INSTRUCTIONS TO FOLLOW
Taking only the lines of the data below from the line with "color: #0369a1 ->" to the line with "text: version ->", ends included, write them out exactly and without pictures.

SOURCE DATA

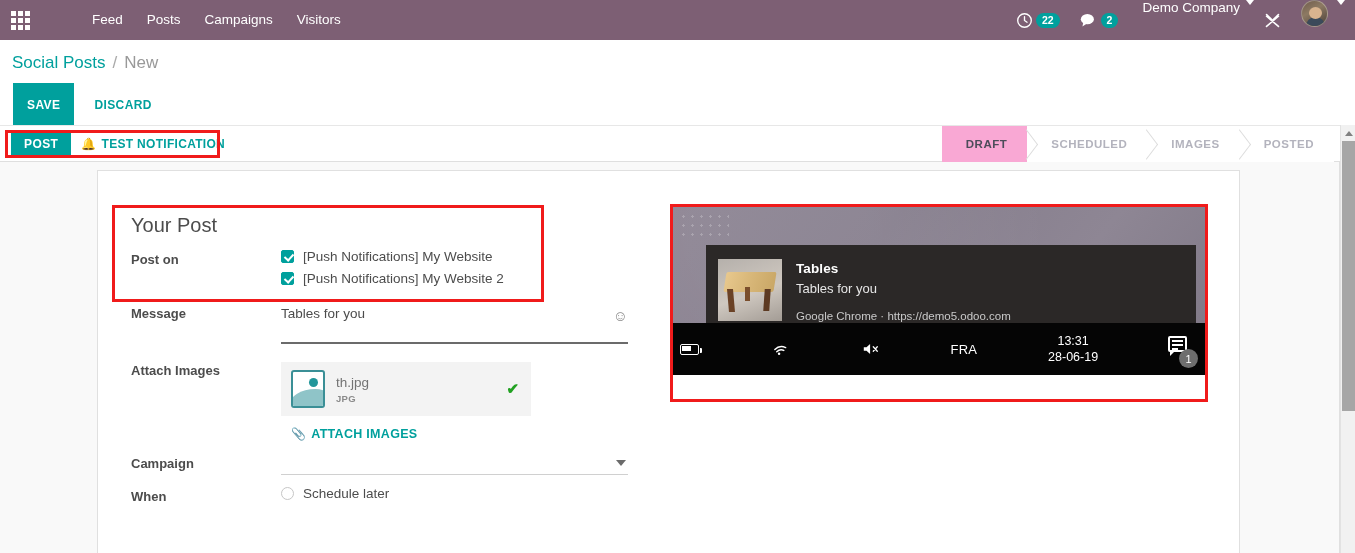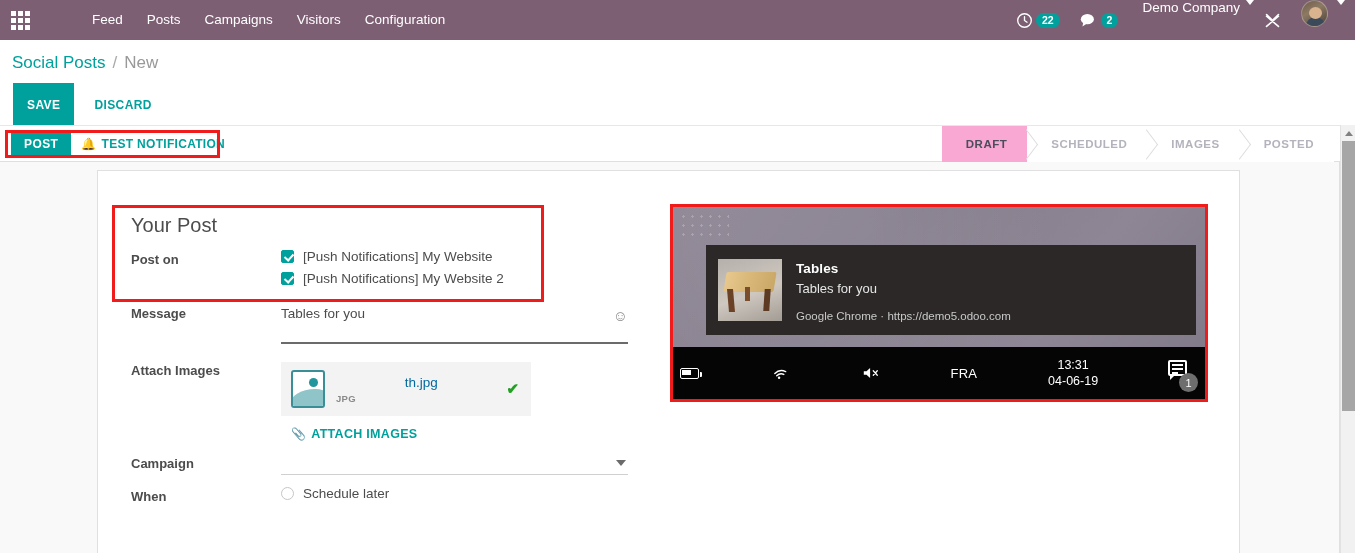"Configuration" div.menu-item { html: <div>Configuration</div> -> none }
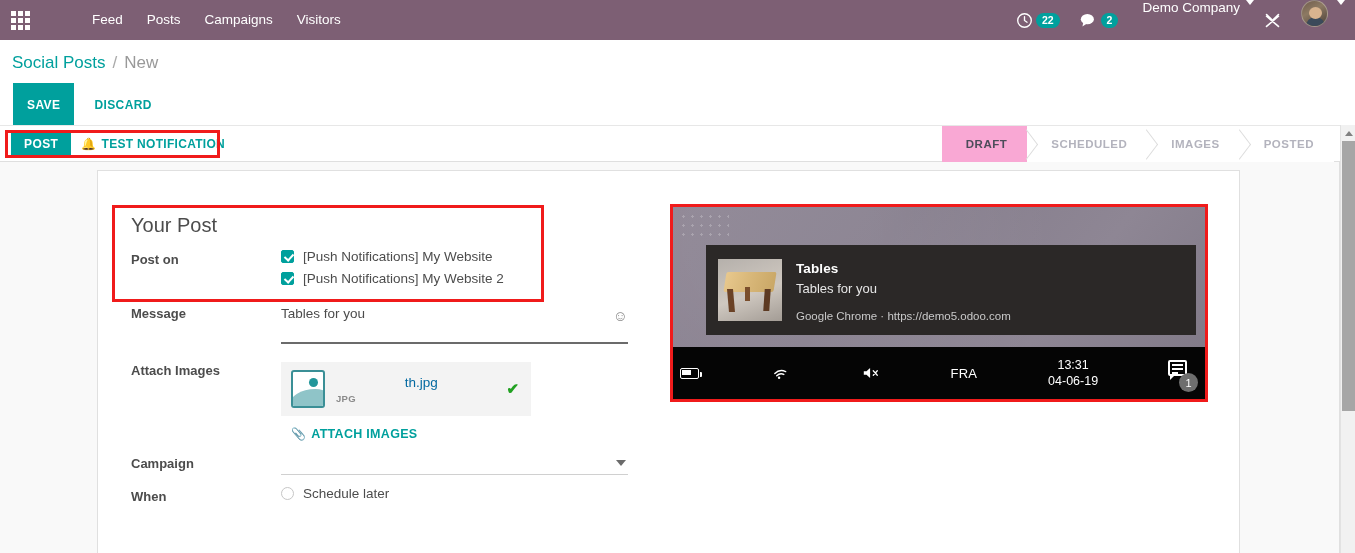"Tables" .preview { height: 192px -> 168px }
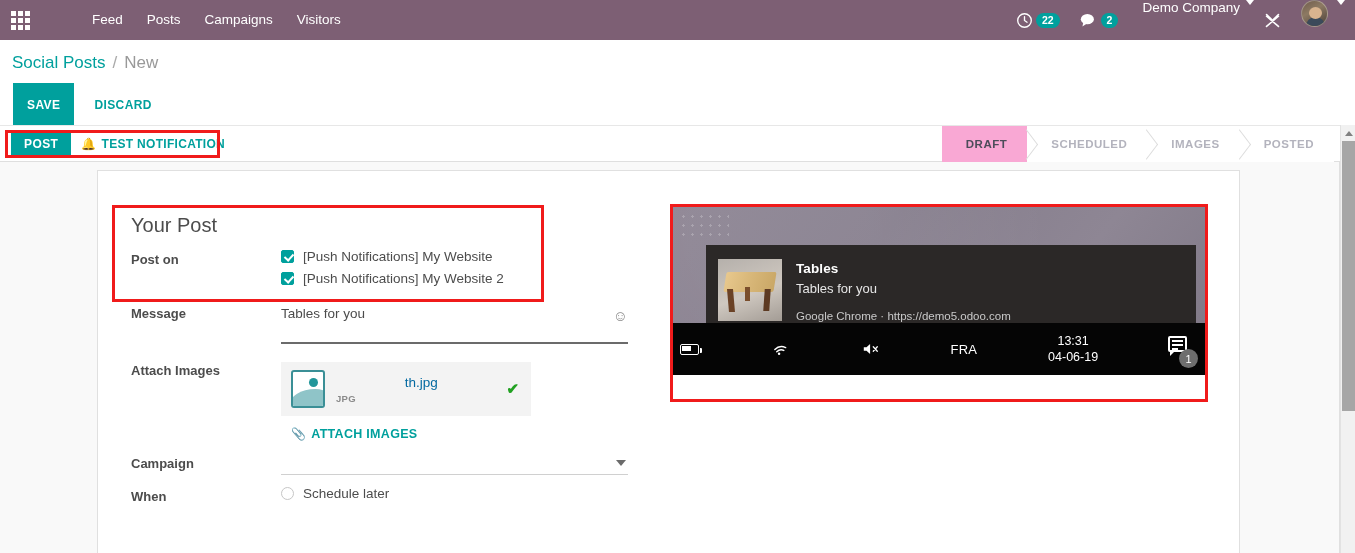"04-06-19" div.d { text: 04-06-19 -> 28-06-19 }
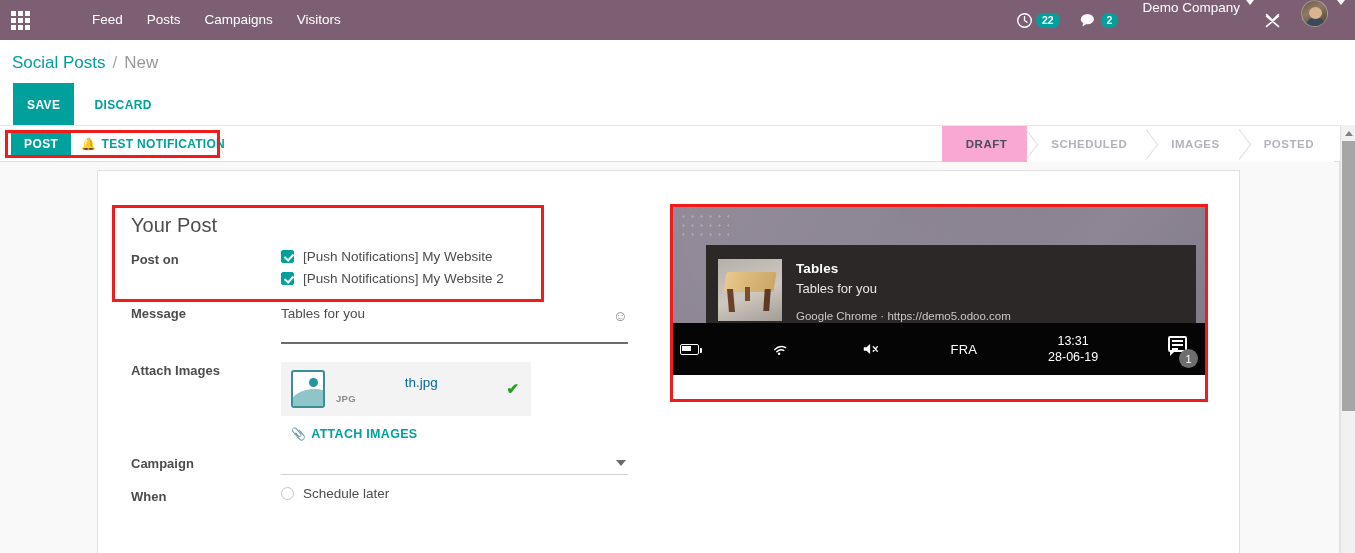"th.jpg" .file-name { color: #0369a1 -> #737373; text-align: center -> none }
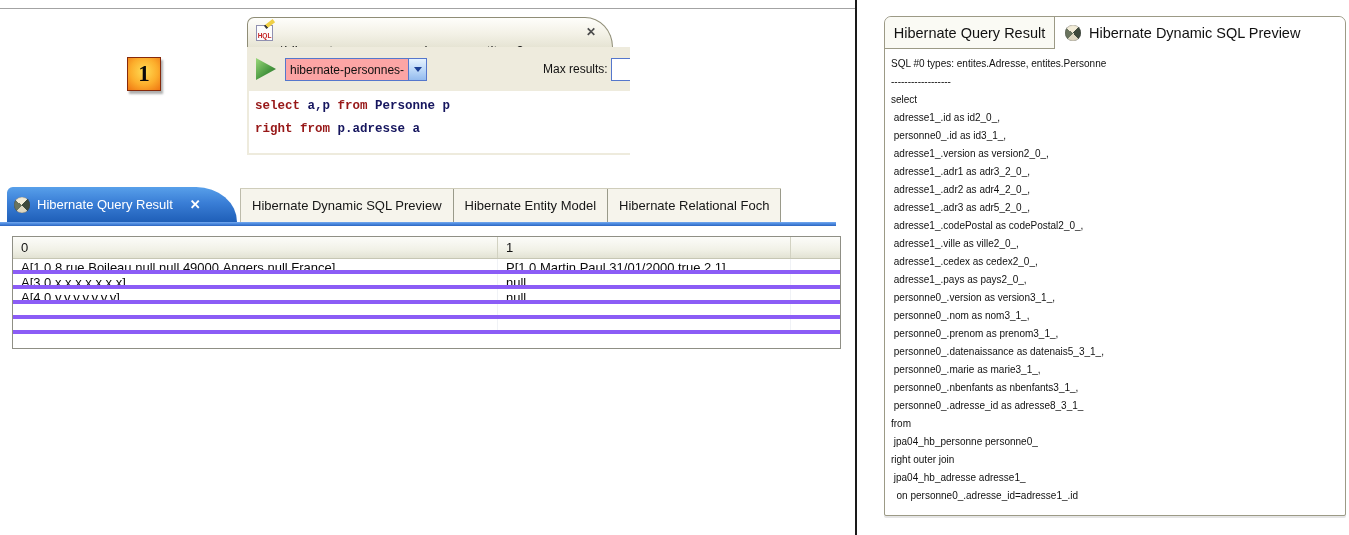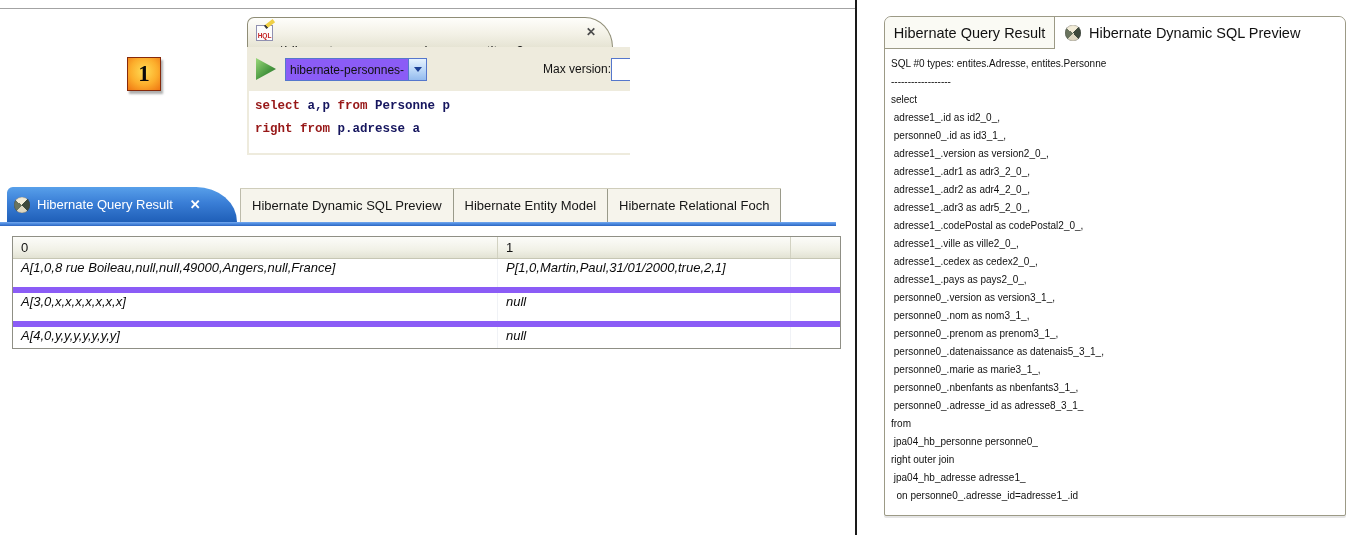"hibernate-personnes-" .hql-combo { background: #8b5cf6 -> #fca5a5 }
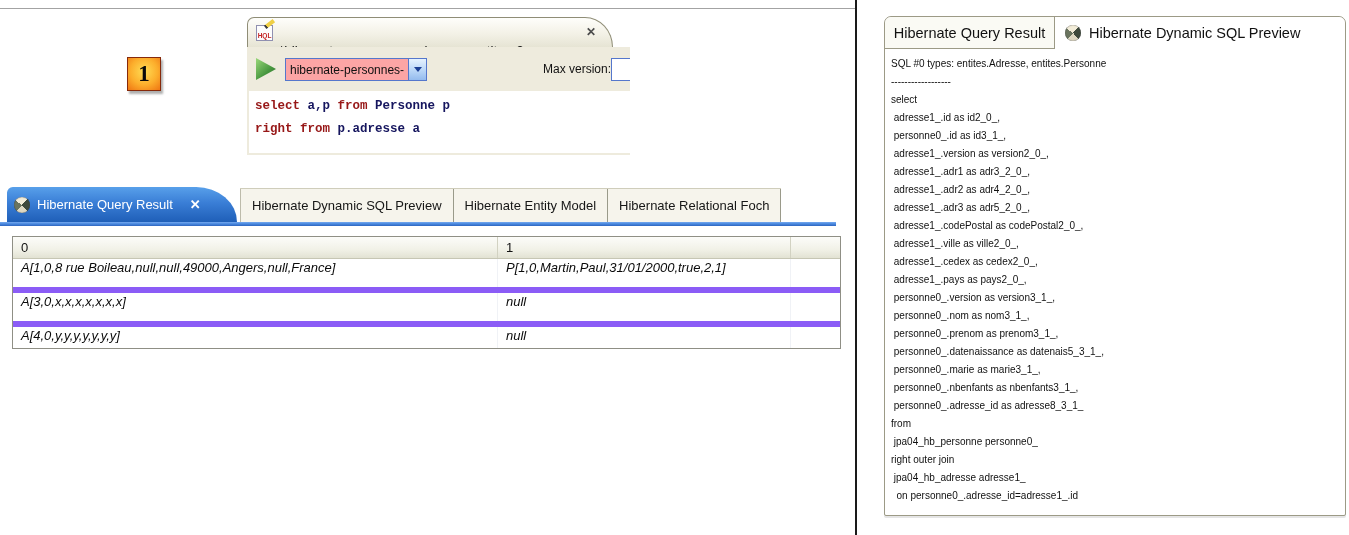"Max version:" span.max-label { text: version -> results }
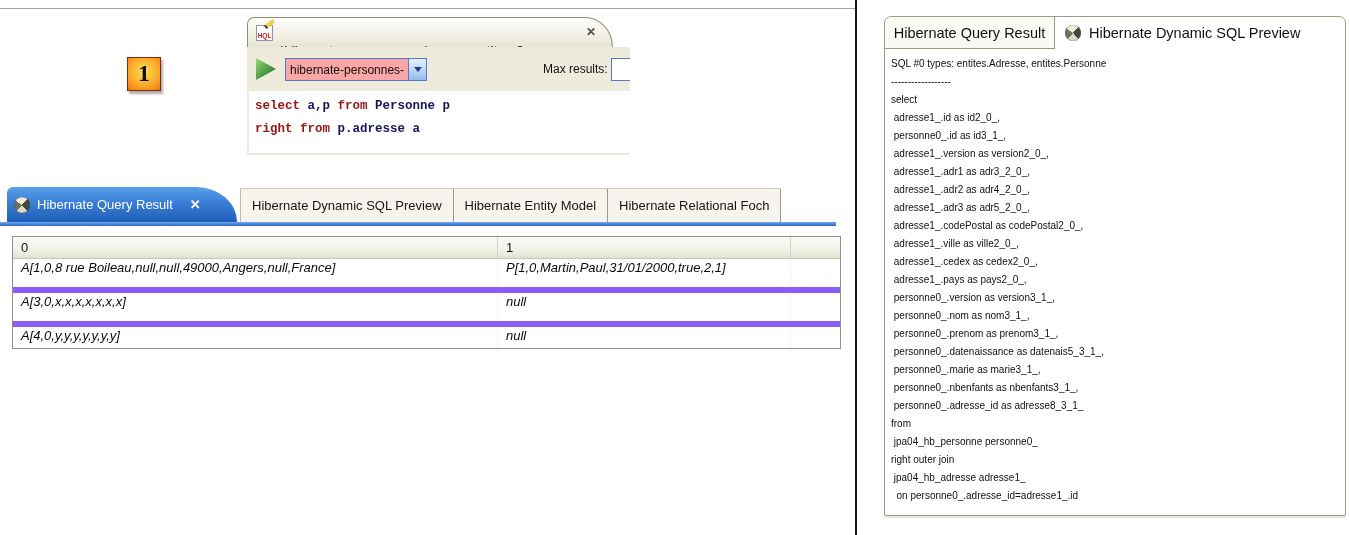"A[1,0,8 rue" .tr { border-bottom: 6px solid #8b5cf6 -> 4px solid #8b5cf6; font-style: italic -> none; height: 34px -> 15px }
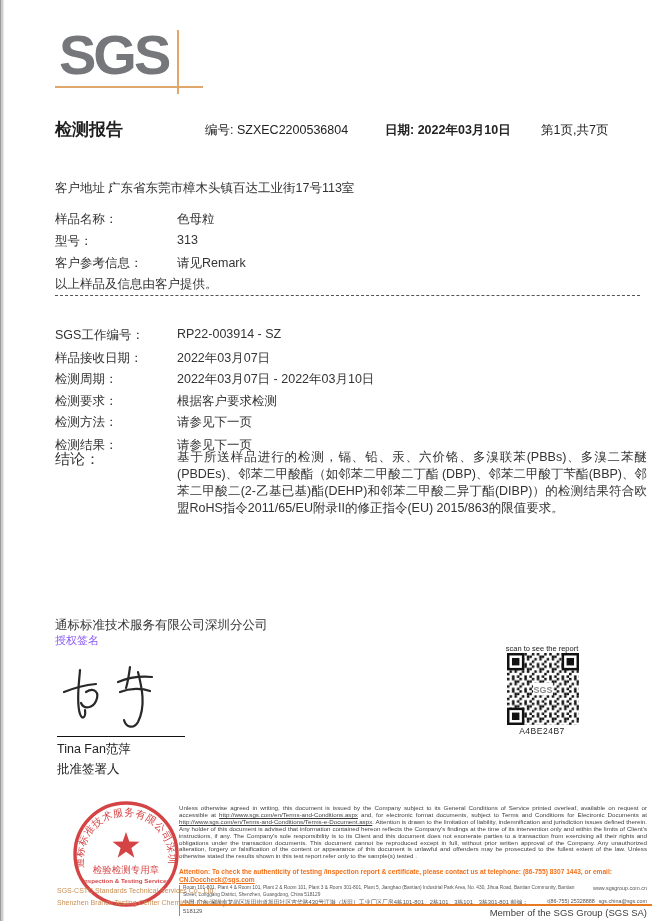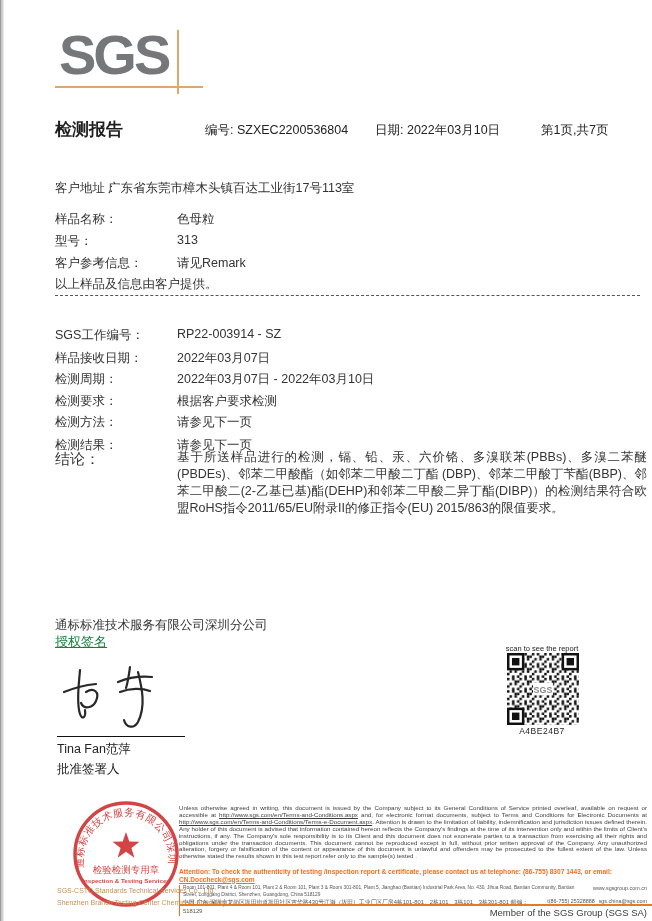"日期: 2022年03月10日" .hdate { font-weight: none -> bold; left: 375px -> 385px }
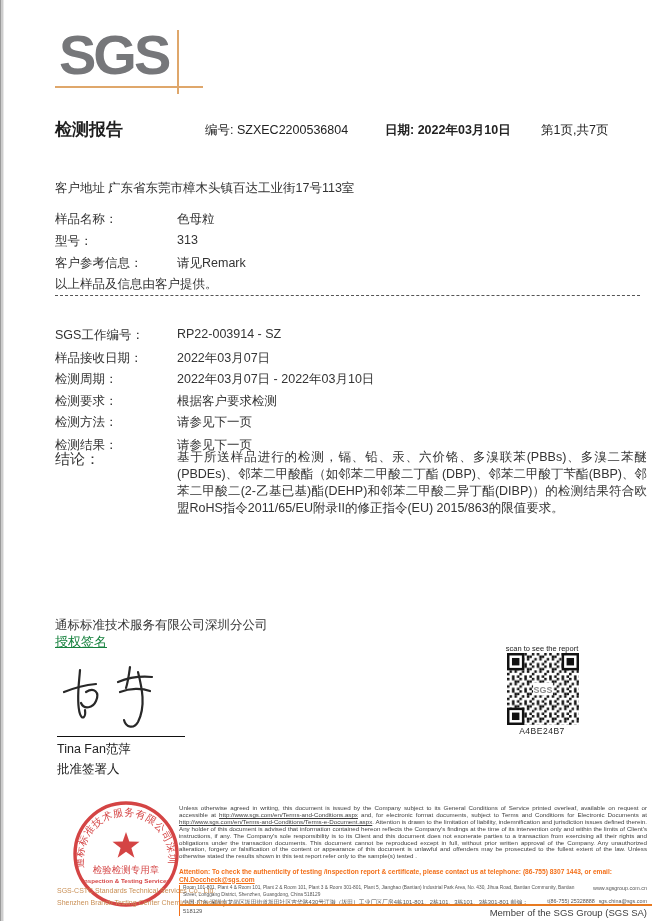"授权签名" .sig-auth { color: #15803d -> #8b5cf6; font-size: 13px -> 11px; text-decoration: underline -> none }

EXERCISE SOLUTION
"th.jpg" .file-name { color: #0369a1 -> #737373; text-align: center -> none }
"hibernate-personnes-" .hql-combo { background: #8b5cf6 -> #fca5a5 }
"Max version:" span.max-label { text: version -> results }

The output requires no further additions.